Directed by Lewis Milestone
Starring Lew Ayres, Louis Wolheim, John Wray
Produced by Universal Pictures
In a small German town, people line the streets to cheer on soldiers heading off to fight the French during World War I. A teacher stands before his class as the sounds of the celebration waft through the room. He implores his boys and their de facto leader Paul to enlist and defend the Fatherland. And to a boy, they do.
Of course, once they join the army, every heroic illusion they have is shattered. Their kindly postman arrives as a reservist who is an overbearing dictator of a drill sergeant. They arrive at the front and find no food. They are given thankless tasks like stringing wire across the battlefield at night. Of course, those tasks seem like heaven compared to sitting in a trench, waiting for an errant grenade to find its target.
Fortunately, Paul and his friends are taken under the wing of Katz, a veteran who may show them how to survive a war. Who will live? Who will die? And how will the experience change their lives forever?
Sometimes, I have the sheer joy of watching a film that seems not just ahead of its time, but timeless.
All Quiet on the Western Front is an absolutely fantastic (anti-)war film from director Lewis Milestone. It tells the tale of a group of gung-ho but naive German teenagers who are all too quickly introduced to the horrors of war.
The film is cliched in its broadest strokes. You get the young idealistic soldier confronting the grizzled veteran who can only laugh at the youth he knows is about to either quickly grow up or die.

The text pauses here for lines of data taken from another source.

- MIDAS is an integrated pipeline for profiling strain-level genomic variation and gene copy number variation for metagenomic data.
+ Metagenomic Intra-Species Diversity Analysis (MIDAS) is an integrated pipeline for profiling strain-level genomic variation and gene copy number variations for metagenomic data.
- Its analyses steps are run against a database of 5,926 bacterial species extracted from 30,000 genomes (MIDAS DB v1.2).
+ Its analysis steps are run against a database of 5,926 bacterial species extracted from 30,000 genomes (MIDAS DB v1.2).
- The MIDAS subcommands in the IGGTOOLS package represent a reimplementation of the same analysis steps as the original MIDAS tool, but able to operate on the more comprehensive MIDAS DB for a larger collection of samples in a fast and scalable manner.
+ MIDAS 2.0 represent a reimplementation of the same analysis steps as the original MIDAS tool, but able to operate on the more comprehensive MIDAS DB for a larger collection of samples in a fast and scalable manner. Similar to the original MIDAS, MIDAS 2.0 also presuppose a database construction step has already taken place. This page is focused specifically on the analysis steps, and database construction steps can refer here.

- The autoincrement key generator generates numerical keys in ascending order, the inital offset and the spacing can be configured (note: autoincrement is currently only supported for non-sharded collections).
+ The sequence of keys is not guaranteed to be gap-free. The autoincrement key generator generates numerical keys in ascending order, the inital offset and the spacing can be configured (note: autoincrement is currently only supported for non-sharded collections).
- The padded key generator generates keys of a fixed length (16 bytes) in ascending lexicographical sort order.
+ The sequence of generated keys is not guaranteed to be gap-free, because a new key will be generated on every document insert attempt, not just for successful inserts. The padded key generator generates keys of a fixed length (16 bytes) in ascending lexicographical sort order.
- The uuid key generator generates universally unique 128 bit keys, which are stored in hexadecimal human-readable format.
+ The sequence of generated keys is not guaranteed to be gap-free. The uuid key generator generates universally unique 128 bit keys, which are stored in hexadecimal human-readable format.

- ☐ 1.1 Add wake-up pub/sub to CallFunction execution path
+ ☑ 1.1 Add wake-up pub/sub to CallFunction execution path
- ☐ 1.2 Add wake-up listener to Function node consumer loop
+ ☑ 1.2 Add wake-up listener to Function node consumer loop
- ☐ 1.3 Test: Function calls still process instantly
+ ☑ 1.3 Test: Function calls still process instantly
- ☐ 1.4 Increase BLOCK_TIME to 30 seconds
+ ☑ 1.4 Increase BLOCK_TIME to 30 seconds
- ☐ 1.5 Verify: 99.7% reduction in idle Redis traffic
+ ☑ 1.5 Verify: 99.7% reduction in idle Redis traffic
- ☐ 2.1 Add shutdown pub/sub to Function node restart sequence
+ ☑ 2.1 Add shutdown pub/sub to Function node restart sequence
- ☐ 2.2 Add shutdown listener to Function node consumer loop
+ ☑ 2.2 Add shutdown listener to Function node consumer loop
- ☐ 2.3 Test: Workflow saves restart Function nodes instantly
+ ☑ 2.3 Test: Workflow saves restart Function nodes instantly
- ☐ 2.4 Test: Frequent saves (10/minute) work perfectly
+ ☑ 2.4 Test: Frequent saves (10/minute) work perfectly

You have the overbearing but clueless commanding officer. There's even that initial group of kids, small enough to be friends, but large enough that we know there will be a body count.
What elevates All Quiet on the Western Front above its tropes is its focus on smaller moments and details combined with Milestone's bravura direction.
There's an early tense scene with the troop assigned to sneak into the middle of the battlefield at night to string wire across it to slow the enemy's charge. I've seen that wire in dozens of other war films and never once considered how it got there or the danger its placement entailed.
The boys, led by Paul (played by Lew Ayres), learn to appreciate a good pair of boots, a stale heel of bread and even a poster of a girl (in the absence of the real thing). They encounter the insanity of both bayonet charges and cooks who refuse to feed them (because the chef had prepared dinner for 150 and only 80 returned from the lines).
The film features some of the best realized infantry battle sequences I've ever seen, but the one I want to highlight is a charge through a graveyard. As grenades rain down, headstones and even coffins become projectiles to be reckoned with. And when Paul ends up trapped between forces in a crater with a dying enemy soldier? Perfection.
I found myself constantly seeing other war films in the early entry in the genre. There is a prolonged battle sequence which had to (and I mean HAD TO) be an influence on Steven Spielberg's Saving Private Ryan opening. And when Paul returns home from the war on leave and finds he can no longer relate to those he had left behind? I couldn't help but think of Jeremy Renner's The Hurt Locker character's problems with his home life.
More than anything though, All Quiet on the Western Front is about the relentlessness of war. What I remember most is the constancy of the gunfire and barrages. The sound never lets up. Every moment has an inherent tension: it may be our hero's last.
If there's a weakness here, it's Ayres as Paul. He is perfect early on as the young, clueless recruit sent into a war he cannot possibly comprehend. But his performance is so earnest throughout the film that when he starts describing the horrors he has encountered, you never totally buy it.
Fortunately, the film is so reliant on its ensemble that the weakness there is completely counterbalanced. All of the actors are great, but Louis Wolheim steals the movie as the wily veteran Katz. He is so fantastic as first Paul's mentor and then his friend, you want to just stay with him in every frame.
Also of note is Slim Summerville as Tjaden. He basically plays the comic relief role throughout with a presence and features that reminded me of Harry Dean Stanton.
By the time we reach the film's conclusion, there is an inevitability to what must happen. I'm not sure I totally buy the last frames, but there's no denying the juxtaposition of beauty and horror it represents.
All Quiet on the Western Front is not simply an anti-war film. It's THE anti-war film. We see the horror of battle and what it does to the children sent to fight and die. Men are valued until they are a corpse; after that, they are debris.
***** out of *****
NOTE: All Quiet on the Western Front won the 1930 Academy Award for Outstanding Production (today's Best Picture Oscar) and Best Direction.